In questi due articoli  si sostanzia il “senza distinzione di religione” dell’art. 3: chi non è cattolico non è più un cittadino di serie B, anche se l’attuazione di questo principio ha incontrato per diversi anni non pochi ostacoli. Basti pensare al fatto che per troppo tempo l’insegnamento della religione cattolica è stato obbligatorio nelle scuole di ogni ordine e grado e chi non voleva seguirlo doveva sobbarcarsi a richiedere esplicitamente di esserne esonerato, fino a quando una revisione degli accordi tra Stato e Chiesa cattolica ha capovolto le situazioni, rendendo opzionale l’insegnamento della religione cattolica e obbligando chi ne avesse interesse a fare esplicita richiesta. L’art 7, che, per la regolazione dei rapporti  tra Stato e Chiesa cattolica, richiama i Patti Lateranensi già sottoscritti dal regime fascista, è frutto di un realismo politico del Partito Comunista Italiano all’interno dell’Assemblea Costituente, ma non inficia la libertà di tutte le altre confessioni religiose, con le quali l’art. 8 prevede che siano stipulate intese con lo Stato.

  • Lo straniero, al quale sia impedito nel suo Paese l’effettivo esercizio delle libertà democratiche garantite dalla Costituzione italiana, ha diritto d’asilo nel territorio della Repubblica secondo le condizioni stabilite dalla legge (art. 10)

Quando i Costituenti scrissero quest’articolo non arrivavano ancora sulle nostre coste  frotte di immigrati. Allora ad emigrare erano gli italiani. E tuttavia i Costituenti inserirono nella Costituzione  il principio che la libertà (la libertà economica, quella politica, quella religiosa ecc.) o è di tutti o non è. Oggi questo principio è messo a dura prova dal confronto con la realtà di masse di disperati, che cercano da noi la terra promessa, e con l’apparente buonsenso della domanda “Possiamo noi accogliere tutti i disperati del mondo?”.

La risposta va cercata  in soluzioni politiche coerenti col principio  dell’art. 10 e, quindi, in una visione  complessiva che superi il punto di vista  dei singoli Stati per approdare  a un punto di vista mondiale. Perché la migrazione dei popoli, che c’è sempre stata nella storia umana, acquista oggi e acquisterà sempre più in futuro le caratteristiche di un fenomeno epocale, incontenibile con strumenti come il respingimento o il blocco navale.

  • L’Italia ripudia la guerra come strumento di offesa alla libertà degli altri popoli e come mezzo di risoluzione delle controversie internazionali (art. 11)

Ripudia è molto più forte di “rifiuta”: io rifiuto oggi, ma poi posso ripensarci e accettare domani quello che avevo rifiutato; se invece “ripudio”, il mio rifiuto è per sempre, è irreversibile.
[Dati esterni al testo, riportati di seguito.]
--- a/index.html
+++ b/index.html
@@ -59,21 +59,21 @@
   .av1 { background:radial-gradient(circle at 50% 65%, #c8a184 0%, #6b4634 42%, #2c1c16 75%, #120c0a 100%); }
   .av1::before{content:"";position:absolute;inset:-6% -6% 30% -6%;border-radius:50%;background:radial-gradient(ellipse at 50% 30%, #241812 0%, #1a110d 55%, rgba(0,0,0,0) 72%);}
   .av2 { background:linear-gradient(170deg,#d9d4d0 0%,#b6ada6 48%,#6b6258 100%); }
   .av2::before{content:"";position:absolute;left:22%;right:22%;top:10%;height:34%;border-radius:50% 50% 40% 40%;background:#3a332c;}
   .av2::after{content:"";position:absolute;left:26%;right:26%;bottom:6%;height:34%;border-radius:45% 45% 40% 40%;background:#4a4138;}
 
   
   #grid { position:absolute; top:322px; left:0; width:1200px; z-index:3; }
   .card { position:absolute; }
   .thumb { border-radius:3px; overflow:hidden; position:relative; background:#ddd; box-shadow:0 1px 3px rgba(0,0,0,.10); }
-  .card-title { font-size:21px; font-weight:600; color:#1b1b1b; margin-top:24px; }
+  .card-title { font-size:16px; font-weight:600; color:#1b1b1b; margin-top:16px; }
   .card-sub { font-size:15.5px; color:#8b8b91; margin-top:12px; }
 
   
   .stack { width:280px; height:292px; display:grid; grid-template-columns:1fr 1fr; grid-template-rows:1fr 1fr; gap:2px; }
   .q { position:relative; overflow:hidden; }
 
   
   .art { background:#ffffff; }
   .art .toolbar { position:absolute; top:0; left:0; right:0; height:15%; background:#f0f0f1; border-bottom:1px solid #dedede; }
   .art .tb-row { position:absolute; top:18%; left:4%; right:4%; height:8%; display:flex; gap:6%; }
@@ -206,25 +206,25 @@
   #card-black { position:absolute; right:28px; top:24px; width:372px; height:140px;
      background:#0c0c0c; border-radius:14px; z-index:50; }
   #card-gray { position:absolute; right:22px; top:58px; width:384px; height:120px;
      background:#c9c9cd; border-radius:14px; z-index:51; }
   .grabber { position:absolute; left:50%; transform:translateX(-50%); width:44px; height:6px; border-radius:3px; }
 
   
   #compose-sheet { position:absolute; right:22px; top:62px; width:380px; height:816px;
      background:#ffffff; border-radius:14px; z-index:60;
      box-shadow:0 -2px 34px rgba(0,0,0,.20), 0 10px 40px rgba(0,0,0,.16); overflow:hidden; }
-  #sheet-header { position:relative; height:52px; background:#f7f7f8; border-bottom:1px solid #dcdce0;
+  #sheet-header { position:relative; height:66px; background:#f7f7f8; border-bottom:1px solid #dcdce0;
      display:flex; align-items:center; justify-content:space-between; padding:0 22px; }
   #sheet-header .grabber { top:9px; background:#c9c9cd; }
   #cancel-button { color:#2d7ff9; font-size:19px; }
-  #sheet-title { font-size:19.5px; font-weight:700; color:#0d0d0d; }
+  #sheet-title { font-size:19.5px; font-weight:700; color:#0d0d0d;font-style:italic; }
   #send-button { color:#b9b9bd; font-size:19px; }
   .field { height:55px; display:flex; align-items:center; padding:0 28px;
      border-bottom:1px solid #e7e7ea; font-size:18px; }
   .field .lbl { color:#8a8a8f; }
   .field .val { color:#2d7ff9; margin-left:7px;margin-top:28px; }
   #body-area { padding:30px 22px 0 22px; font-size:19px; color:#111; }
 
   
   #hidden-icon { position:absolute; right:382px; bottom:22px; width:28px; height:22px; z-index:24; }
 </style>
I Costituenti sapevano bene che il nazismo e il fascismo non si sarebbero potuti fermare senza combattere, non a caso diversi tra i loro erano stati partigiani o partigiane: quest’articolo, quindi, non è una proclamazione di non violenza in senso assoluto.

I Costituenti, però, sapevano anche che le guerre – persino quando si è costretti a combatterle per la libertà e la democrazia – causano distruzioni, morti, sfaceli morali e materiali. Lo sapevano per esperienza diretta e perché questa nostra Costituzione la stavano scrivendo in mezzo alle macerie.
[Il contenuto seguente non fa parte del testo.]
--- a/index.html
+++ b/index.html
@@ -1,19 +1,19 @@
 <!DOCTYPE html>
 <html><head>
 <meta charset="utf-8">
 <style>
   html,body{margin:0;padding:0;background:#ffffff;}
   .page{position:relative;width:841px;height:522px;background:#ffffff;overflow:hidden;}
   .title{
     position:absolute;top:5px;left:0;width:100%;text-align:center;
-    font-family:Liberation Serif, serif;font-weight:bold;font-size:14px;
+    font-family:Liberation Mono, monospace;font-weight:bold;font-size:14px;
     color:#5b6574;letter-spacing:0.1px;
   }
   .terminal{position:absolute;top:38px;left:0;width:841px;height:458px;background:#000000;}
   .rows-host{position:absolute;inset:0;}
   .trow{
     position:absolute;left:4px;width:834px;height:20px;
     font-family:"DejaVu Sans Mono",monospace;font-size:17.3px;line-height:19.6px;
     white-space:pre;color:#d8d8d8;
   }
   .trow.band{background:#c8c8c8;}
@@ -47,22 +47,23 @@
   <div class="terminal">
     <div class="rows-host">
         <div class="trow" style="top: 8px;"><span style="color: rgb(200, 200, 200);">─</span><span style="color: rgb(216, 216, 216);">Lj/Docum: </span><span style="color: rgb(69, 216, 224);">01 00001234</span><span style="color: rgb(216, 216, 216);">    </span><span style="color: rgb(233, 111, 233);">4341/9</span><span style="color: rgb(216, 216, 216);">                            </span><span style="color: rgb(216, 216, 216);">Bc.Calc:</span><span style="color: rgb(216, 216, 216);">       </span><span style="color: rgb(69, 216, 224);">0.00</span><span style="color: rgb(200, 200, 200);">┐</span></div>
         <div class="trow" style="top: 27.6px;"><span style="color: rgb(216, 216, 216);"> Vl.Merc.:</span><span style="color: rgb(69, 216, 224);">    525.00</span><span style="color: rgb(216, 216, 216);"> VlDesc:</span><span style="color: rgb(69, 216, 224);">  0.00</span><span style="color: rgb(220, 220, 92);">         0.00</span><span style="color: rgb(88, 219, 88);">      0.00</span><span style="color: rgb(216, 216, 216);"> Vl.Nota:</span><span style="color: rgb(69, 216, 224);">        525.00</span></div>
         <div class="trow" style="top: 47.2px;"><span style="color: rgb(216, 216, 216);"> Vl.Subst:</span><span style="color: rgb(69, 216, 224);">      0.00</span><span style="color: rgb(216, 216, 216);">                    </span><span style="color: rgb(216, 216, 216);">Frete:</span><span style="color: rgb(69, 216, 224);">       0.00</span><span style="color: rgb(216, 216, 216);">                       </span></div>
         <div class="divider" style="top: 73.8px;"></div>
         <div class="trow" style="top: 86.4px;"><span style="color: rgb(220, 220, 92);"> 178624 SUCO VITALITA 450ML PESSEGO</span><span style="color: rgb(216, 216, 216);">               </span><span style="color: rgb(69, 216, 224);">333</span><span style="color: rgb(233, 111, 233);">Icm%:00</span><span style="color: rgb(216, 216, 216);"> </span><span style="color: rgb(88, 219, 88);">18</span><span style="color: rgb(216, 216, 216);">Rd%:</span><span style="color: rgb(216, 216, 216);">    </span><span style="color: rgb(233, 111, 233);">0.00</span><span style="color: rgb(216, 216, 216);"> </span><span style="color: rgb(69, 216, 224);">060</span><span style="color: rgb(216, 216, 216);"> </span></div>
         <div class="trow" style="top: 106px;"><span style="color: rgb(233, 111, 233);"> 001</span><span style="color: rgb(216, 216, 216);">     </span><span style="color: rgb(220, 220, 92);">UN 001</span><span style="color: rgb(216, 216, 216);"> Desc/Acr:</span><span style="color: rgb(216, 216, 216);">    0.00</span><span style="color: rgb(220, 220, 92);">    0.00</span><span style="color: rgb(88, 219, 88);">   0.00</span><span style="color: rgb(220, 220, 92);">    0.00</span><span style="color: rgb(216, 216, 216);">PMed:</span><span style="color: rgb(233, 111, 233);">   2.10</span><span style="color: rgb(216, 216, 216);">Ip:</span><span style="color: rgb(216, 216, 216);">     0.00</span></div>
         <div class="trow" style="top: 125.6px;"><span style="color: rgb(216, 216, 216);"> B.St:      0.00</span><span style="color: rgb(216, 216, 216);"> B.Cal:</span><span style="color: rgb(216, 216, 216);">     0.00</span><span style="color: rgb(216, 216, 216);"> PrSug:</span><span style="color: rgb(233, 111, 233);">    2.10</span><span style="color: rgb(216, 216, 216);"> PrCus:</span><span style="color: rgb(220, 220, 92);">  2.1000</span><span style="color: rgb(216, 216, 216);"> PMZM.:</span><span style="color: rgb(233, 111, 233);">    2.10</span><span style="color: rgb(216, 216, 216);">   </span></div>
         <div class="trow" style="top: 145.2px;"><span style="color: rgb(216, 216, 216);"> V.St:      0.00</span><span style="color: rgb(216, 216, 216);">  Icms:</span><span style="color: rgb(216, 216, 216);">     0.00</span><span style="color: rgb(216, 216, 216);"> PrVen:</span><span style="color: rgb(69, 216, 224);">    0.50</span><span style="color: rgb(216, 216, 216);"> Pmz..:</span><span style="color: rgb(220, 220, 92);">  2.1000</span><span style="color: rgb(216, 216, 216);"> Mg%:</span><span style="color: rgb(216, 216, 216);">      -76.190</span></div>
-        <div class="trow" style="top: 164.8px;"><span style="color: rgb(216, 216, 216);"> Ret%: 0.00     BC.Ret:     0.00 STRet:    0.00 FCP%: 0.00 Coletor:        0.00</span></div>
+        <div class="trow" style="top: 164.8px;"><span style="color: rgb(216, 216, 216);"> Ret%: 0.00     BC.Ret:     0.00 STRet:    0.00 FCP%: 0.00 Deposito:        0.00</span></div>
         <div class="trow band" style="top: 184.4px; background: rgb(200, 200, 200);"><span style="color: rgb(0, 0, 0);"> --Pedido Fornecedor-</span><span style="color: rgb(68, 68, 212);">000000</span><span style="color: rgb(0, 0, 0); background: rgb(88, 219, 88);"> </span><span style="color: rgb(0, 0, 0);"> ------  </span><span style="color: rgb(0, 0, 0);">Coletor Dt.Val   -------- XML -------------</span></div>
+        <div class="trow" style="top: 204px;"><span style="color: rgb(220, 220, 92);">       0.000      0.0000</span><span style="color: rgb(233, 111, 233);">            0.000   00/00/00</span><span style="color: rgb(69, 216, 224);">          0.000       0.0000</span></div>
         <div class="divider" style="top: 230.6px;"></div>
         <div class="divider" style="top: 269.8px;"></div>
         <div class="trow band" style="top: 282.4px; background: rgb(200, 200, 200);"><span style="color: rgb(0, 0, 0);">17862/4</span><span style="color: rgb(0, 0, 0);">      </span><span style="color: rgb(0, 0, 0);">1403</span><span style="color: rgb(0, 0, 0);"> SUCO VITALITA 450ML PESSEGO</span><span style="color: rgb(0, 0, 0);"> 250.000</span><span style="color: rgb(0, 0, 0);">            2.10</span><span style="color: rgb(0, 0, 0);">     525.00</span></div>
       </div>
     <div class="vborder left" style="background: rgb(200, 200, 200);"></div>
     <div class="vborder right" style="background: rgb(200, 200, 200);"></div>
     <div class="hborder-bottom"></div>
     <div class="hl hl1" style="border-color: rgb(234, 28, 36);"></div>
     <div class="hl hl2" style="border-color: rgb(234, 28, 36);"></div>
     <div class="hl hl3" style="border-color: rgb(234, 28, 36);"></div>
Quelli di loro che erano stati partigiani avevano sparato e ucciso perché non si dovesse sparare e uccidere mai più. Questo era il loro orizzonte..e allora l’art. 11 va letto come un impegno a superare i limiti del nazionalismo e del sovranismo, che portano spesso a concepire la guerra come un’opzione legittima per difendere i propri interessi, e a costruire un nuovo ordinamento mondiale fondato su pace e giustizia. Questo articolo, come gli altri articoli che proclamano i principi fondamentali della nostra Costituzione, è un impegno che i Costituenti assunsero in nome dell’Italia.
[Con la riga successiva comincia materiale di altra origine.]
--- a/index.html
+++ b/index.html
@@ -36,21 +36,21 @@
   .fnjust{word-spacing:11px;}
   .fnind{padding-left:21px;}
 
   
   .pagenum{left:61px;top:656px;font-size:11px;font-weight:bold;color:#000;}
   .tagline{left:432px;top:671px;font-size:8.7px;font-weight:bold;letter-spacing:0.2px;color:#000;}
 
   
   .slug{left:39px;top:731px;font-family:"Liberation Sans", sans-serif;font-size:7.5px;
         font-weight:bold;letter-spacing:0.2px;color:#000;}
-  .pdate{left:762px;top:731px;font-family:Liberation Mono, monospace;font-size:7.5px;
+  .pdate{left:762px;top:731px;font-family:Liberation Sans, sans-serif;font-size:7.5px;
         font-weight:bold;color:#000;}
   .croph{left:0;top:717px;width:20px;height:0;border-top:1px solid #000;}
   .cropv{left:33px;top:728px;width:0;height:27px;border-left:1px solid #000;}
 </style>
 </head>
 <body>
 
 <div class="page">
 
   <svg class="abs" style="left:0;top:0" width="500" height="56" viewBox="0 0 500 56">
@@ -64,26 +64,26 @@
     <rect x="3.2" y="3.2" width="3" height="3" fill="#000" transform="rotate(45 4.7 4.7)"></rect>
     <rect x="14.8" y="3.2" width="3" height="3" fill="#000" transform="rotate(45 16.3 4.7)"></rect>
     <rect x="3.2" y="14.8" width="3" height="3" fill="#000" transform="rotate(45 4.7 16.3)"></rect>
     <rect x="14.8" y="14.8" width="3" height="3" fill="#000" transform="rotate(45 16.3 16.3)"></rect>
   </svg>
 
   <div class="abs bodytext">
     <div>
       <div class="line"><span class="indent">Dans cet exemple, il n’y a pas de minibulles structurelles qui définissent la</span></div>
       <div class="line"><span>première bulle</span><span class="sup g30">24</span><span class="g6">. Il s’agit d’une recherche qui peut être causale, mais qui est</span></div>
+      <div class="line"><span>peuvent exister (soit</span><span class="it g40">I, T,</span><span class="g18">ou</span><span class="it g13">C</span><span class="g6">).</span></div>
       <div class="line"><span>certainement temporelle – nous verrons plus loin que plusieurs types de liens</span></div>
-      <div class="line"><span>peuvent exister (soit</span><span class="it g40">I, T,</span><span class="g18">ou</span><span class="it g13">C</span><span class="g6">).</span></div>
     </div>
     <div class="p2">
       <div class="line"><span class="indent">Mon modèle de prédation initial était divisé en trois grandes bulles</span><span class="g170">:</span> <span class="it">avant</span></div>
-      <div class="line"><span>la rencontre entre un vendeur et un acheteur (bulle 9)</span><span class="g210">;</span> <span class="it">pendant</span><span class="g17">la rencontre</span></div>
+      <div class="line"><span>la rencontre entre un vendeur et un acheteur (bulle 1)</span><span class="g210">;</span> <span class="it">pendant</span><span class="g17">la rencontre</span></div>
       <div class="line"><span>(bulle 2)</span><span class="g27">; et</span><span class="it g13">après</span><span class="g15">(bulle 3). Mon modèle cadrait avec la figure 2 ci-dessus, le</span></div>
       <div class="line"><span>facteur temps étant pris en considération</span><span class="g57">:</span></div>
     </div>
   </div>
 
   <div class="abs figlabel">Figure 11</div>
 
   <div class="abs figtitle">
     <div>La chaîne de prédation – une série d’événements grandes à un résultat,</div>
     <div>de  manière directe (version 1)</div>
A fronte di questo impegno, non è difficile constatare che la Costituzione  non è ancora realtà compiuta. Ma questa constatazione non deve suggerire sfiducia né rassegnazione. Perché – come scrisse  Piero Calamandrei, uno dei Costituenti – la Costituzione è una dichiarazione polemica contro il fascismo per quello che il fascismo è stato, ma è anche una dichiarazione polemica contro qualsiasi governo della Repubblica Italiana indugi ad adempiere i propri compiti rispetto ai principi fondamentali.